REQUIREMENT: Check each line of the entries. Copy the ones that contain the string "From".

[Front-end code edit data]
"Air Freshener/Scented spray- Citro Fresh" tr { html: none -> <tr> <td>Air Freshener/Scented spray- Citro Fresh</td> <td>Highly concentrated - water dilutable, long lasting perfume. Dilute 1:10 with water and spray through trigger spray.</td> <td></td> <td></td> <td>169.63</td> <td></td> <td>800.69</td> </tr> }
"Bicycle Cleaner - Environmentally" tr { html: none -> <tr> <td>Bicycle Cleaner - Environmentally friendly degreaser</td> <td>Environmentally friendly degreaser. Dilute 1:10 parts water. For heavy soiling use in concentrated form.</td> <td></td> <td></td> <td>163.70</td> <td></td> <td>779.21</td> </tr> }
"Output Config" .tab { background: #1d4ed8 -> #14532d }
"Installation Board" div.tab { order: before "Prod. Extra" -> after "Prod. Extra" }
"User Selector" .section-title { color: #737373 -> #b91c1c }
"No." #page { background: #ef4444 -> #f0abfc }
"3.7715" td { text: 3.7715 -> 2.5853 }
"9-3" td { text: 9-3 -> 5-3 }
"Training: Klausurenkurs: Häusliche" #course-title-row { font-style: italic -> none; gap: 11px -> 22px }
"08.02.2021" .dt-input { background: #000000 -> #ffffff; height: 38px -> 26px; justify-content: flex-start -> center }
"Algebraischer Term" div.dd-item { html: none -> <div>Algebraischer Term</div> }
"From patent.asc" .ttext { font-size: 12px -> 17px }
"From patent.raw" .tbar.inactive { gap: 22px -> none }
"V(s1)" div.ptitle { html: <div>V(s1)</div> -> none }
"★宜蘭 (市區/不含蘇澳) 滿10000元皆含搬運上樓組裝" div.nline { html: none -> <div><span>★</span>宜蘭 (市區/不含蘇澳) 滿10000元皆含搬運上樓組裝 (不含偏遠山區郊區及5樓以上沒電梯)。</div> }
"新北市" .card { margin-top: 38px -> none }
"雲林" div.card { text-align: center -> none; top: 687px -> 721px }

WRITTEN SOLUTION:
"From patent.asc" .ttext { font-size: 12px -> 17px }
"From patent.raw" .tbar.inactive { gap: 22px -> none }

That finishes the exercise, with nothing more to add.